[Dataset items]

══════

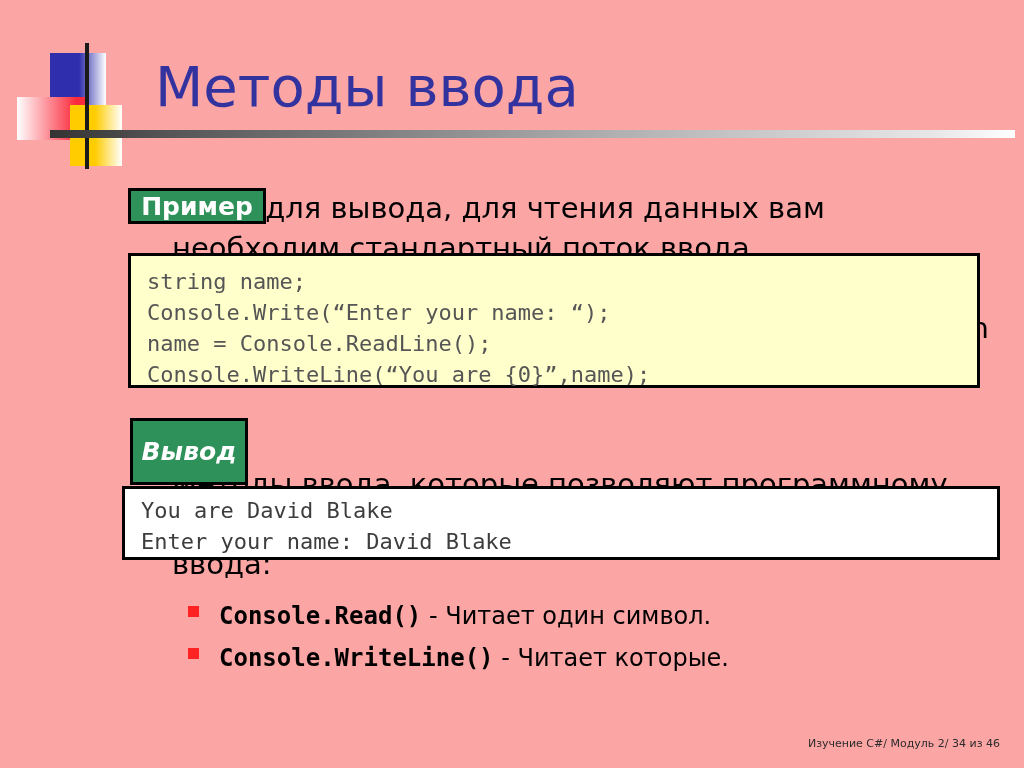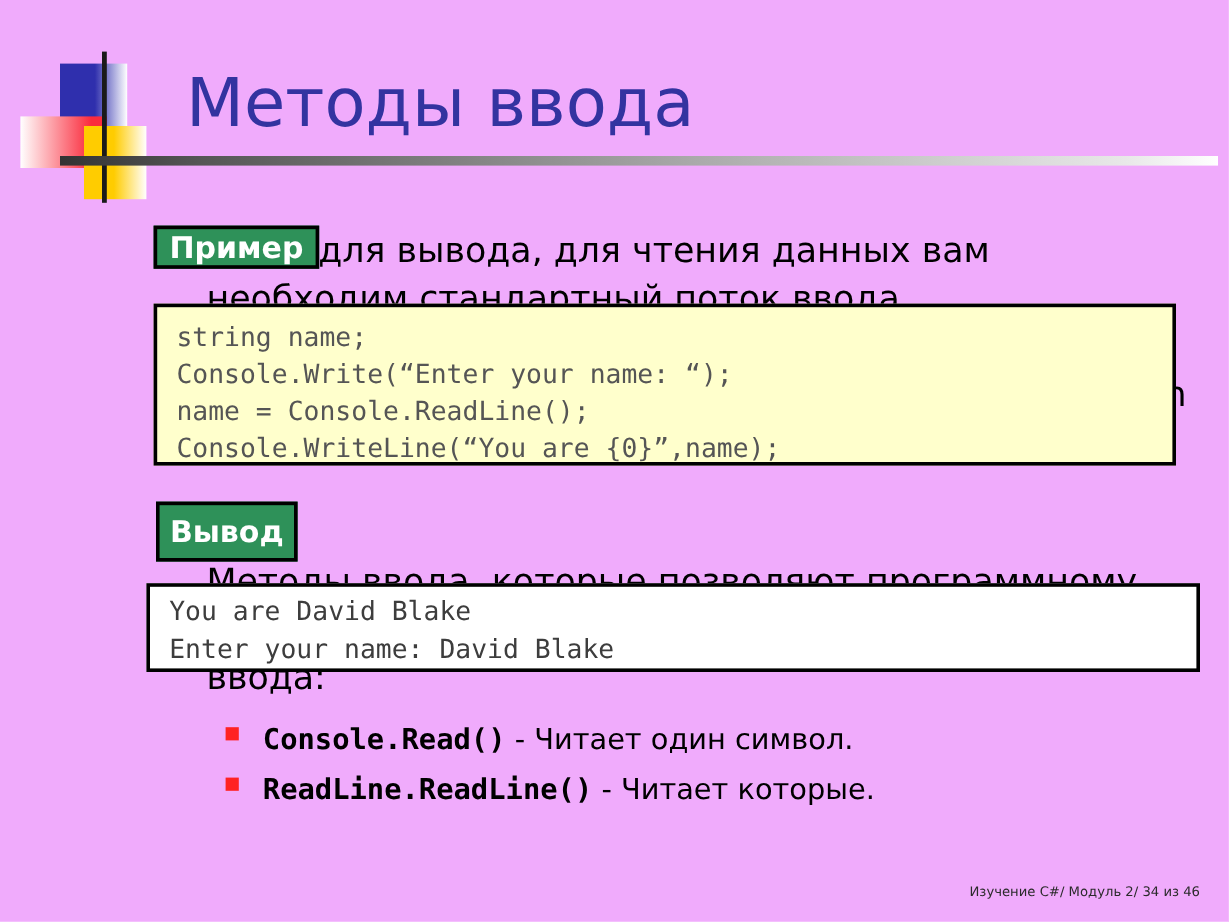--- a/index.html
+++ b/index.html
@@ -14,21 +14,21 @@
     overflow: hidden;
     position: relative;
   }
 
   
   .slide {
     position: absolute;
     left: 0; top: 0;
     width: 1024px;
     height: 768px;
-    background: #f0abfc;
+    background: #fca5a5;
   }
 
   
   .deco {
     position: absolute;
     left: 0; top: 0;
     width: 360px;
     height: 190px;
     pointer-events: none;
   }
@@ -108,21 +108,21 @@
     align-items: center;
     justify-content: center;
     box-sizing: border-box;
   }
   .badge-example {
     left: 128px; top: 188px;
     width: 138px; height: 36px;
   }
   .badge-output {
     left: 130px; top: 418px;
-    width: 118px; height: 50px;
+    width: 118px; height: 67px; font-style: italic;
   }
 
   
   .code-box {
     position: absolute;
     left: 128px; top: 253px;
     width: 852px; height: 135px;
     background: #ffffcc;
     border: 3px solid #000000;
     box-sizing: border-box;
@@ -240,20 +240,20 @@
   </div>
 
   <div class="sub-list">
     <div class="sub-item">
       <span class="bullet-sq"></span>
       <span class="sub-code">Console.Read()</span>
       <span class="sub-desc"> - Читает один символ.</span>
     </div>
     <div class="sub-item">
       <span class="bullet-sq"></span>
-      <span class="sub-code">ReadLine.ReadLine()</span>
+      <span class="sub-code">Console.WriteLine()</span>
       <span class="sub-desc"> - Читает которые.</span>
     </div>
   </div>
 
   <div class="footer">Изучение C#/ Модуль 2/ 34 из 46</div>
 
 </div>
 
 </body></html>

══════

* [WHAT IS NEEDED] Copy every line of the records above that contains "center".

* [WRITTEN SOLUTION]
     align-items: center;
     justify-content: center;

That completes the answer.